To Kill a Mockingbird by Harper Lee
My rating: 4 of 5 stars
To Kill a Mockingbird review
The perfect vacation read. Having never read it, I picked it up and read the whole thing in less than a week – rare for me!
Set in the 1930s, told from the perspective of a lawyer’s prepubescent daughter, Harper Lee’s vivid writing grips. The reader can easily visualize the porches, the people, and the town. Here are some themes I discerned:
Individual dignity
Whether it was the hermit next door they liked to mock, or the racism against the blacks painfully depicted, Atticus Finch was the foil, persuading us to respect the dignity of any and every person. One way the author did this was to not tell the reader the race of key characters until far in, sometimes never. It became important to the plot to know, at some points, yet you didn’t know. A person’s race mattered to the town, and to the plot of the book. But it shouldn’t have. Another key example of individual dignity comes from the title. When Atticus gives his children air rifles for Christmas, he instructs them: “Shoot all the bluejays you want, if you can hit ‘em, but remember it’s a sin to kill a mockingbird.” Their neighbor explains further, “Mockingbirds don’t do one thing but make music for us to enjoy. They don’t eat up people’s gardens, don’t nest in corncribs, they don’t do one thing but sing their hearts out for us. That’s why it’s a sin to kill a mockingbird” (119). This is a metaphor for vulnerable people like hermits or minorities. The community COULD hurt them, but should leave them alone and let them sing their song.
Injustice
But what we see under the surface of the nice small town is people who DO want to hurt others. Teachers want to impose ideology without understanding for individual students. White trash want to put down blacks to feel better about themselves. (The “n” word is used liberally.) Good folks put down the white trash, and the African native needing civilization, to feel better about themselves. This all culminates in the accusation of rape against a black man on a backwoods white man’s daughter. Though all the evidence points to her propositioning him, the father charges the man with rape to escape the shame of it.

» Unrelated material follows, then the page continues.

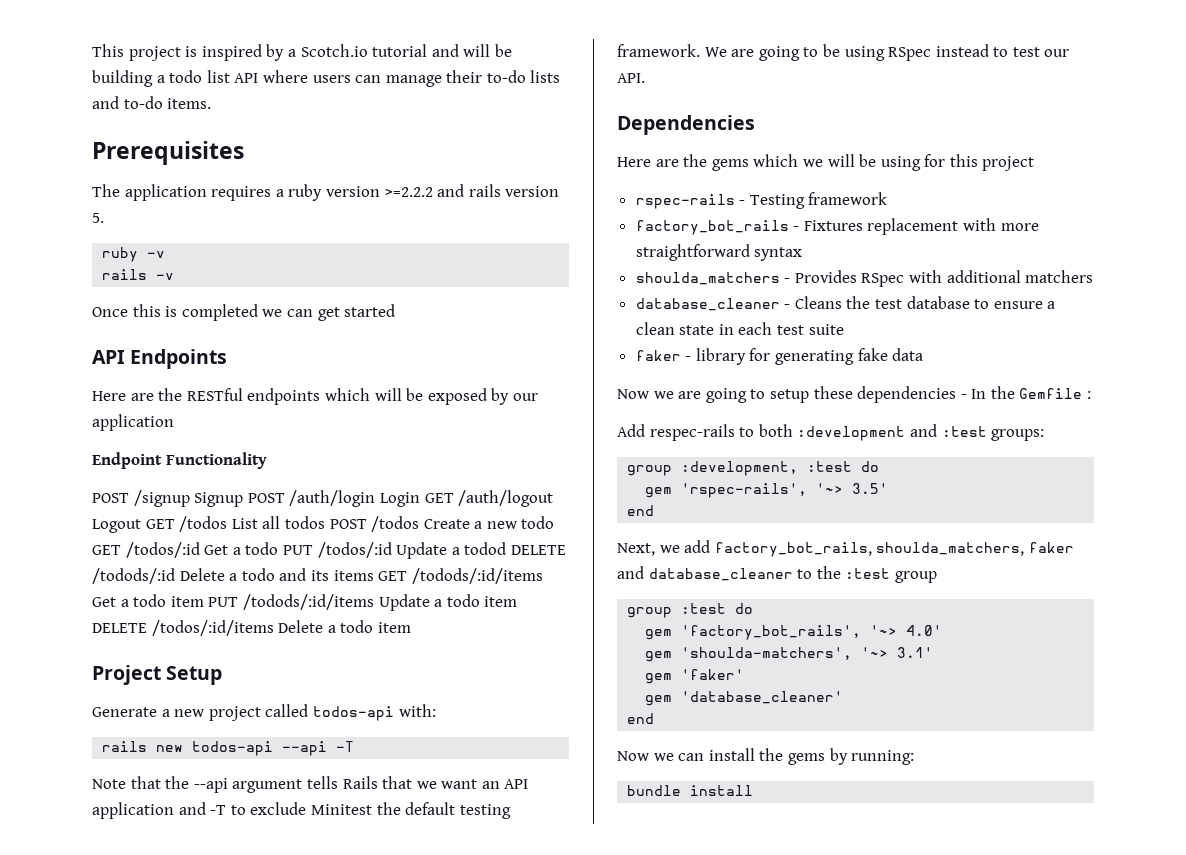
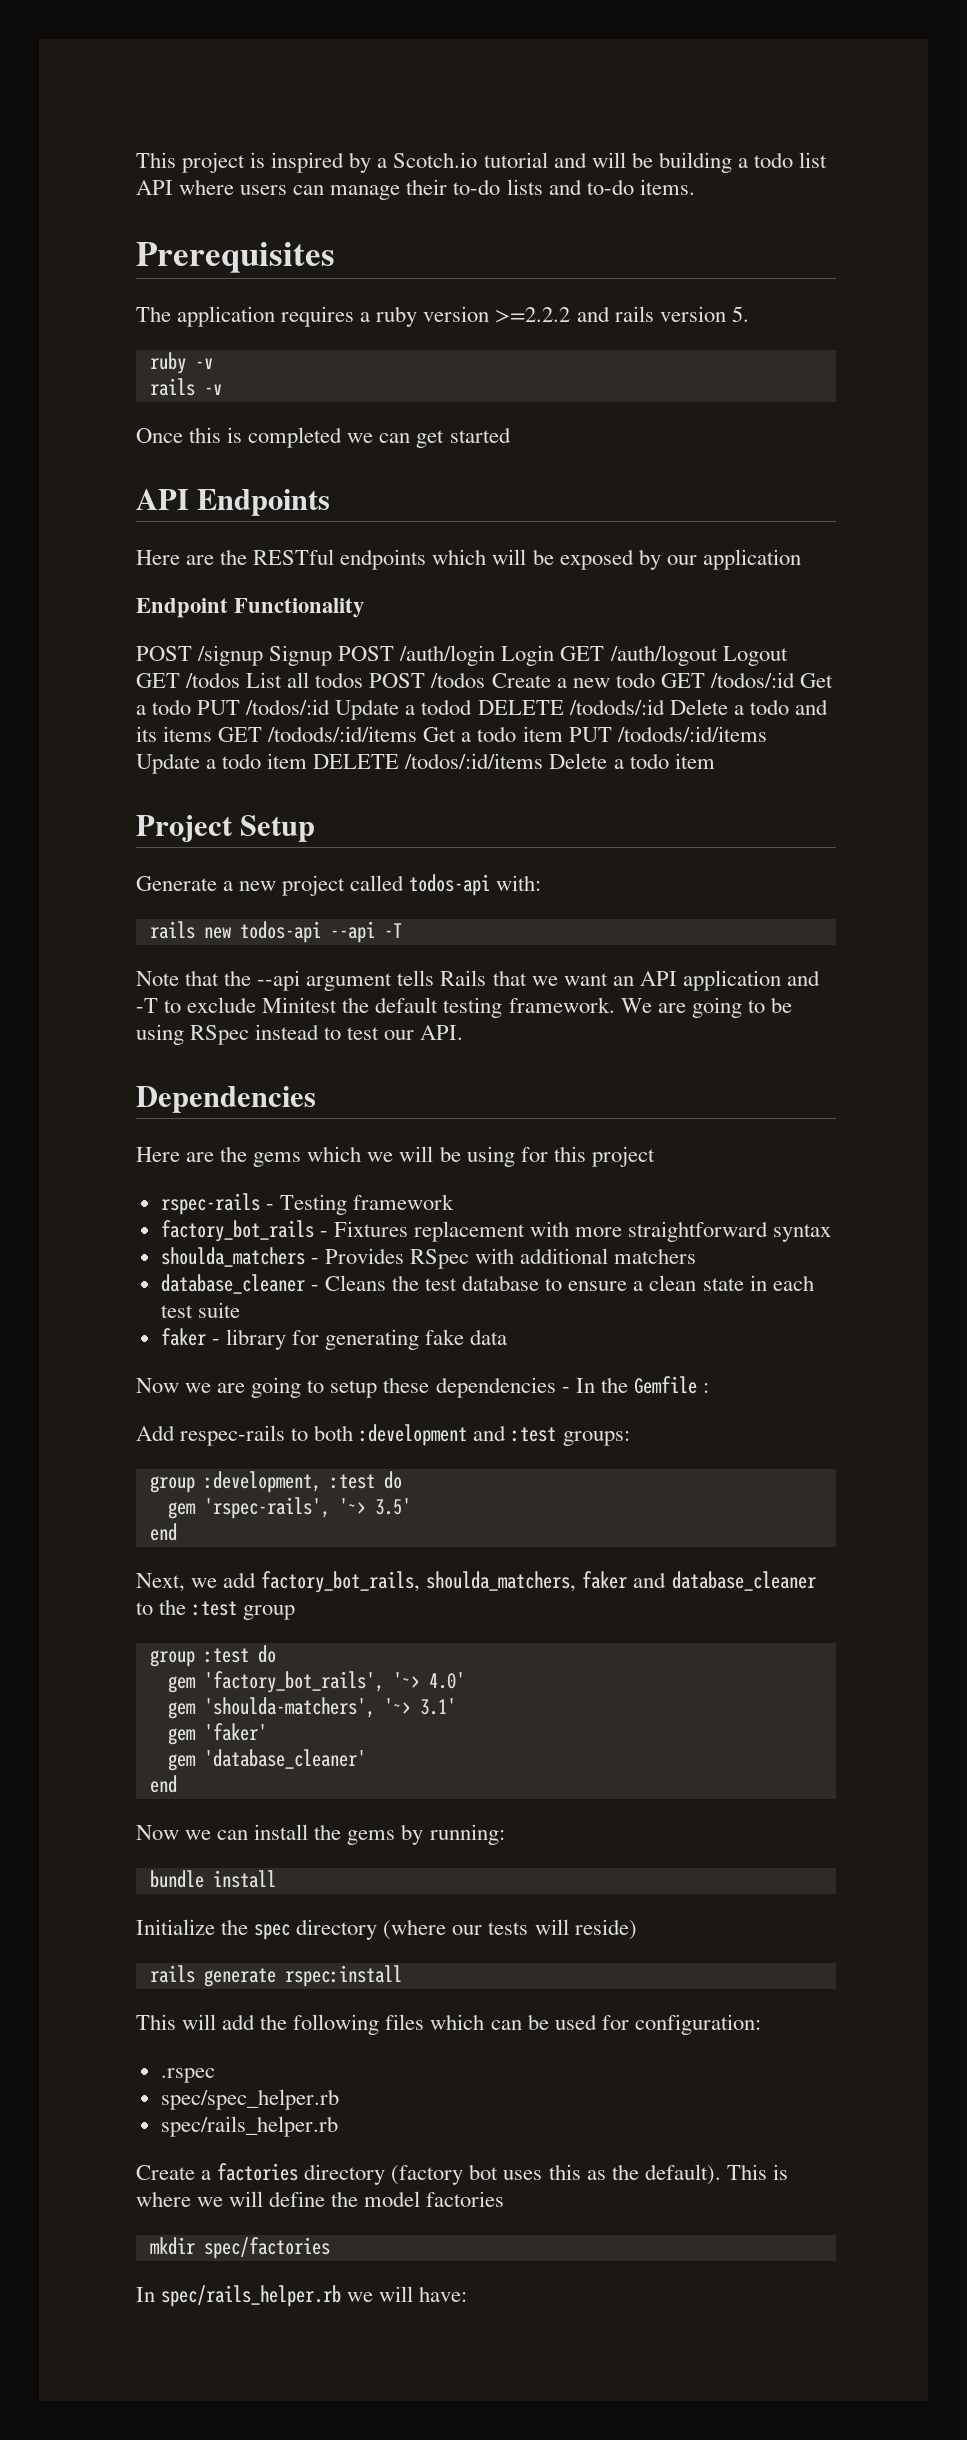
(754, 790) none -> [136,1919,637,1940] [149,1965,402,1987] [136,2014,761,2035] [160,2068,215,2083] [160,2089,339,2110] [160,2116,338,2137] [136,2163,788,2185] [136,2191,505,2207] [149,2237,330,2259] [136,2285,468,2307] // Initialize the spec directory (where our tests will reside) // rails generate rspec:install // This will add the following files which can be used for configuration: // .rspec // spec/spec_helper.rb // spec/rails_helper.rb // Create a factories directory (factory bot uses this as the default). This is where we will define the model factories // mkdir spec/factories // In spec/rails_helper.rb we will have:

Incrementalism toward justice
Atticus was happy to lose his case, with the jury deliberating for hours instead of minutes, knowing the judge was on his side. That was progress. It meant there was at least one man on that jury who stuck up for the truth in the face of sheer prejudice, and that was a win. This would be unacceptable compromise today, from any political viewpoint. But it is a mature understanding of realistically changing society. It takes time and baby steps to get there.
Innocence of children?
One theme that bothered me at first was the refrain that children haven’t learned the sin of prejudice yet, so are more distressed by it. The book flirts with Rousseau’s idea of the tabula rasa: children are innocent; it is society that corrupts them. But I believe we can reject that, and also see that some societal sins like racism are corporate and learned. As a theological example, I became convinced of paedo-Communion when I read 1 Corinthians 11 in context: it was the adults who were slighting the poor during Communion, not the children. The grownups weren’t discerning the body by giving everyone an equal share. That wasn’t something the children would have even thought to do, yet THEY are excluded from the sacrament by most Christians, on the assumption that THEY can’t discern the body. Disregarding the poor or the young are learned, societal traits largely unknown to our children. This doesn’t mean they are innocent until society corrupts them. They have their own sinful nature, too. So it is with sinful patterns like racism.
A God’s-eye view
The hermit who lives next door, whom they never see, I believe represents God. He is distant and absent for the whole story. Talked about, wondered at, even mocked. But at the end we find out that he has been seeing the whole town drama play out from his window. He emerges to protect, and to bring justice. Even the sheriff realizes there was a higher law that he fulfilled. In front of the hermit and the principled lawyer he obliquely justifies the hermit’s actions. This is the refrain of the popular mystery novel: justice has been done outside the conventional standards. Is that okay? The implication is strongly, “Yes.” “A righteousness, apart from the law…” (Romans 3:21ff).
Conclusion
In our day, the woke have co-opted the civil rights movement to advance wickedness (the trans are the new afflicted minority) and injustice (“down with white privilege!”). This prompts the anti-woke to reject books like this as the seeds of liberalism. I reject this view entirely. It’s true the worldview of this book isn’t tethered much to God or a biblical worldview. We only get hints of that. But Atticus Finch fought a good fight. The judge was right to put him on the case, and lean on the jury to decide for righteousness. Finch was right that he was obligated to take the case, for his integrity’s sake.
When the woke exploit and corrupt ideals like racial justice for their own purposes, let us not throw out the ideal, but continue to stand for it in its pure form, as Atticus Finch did.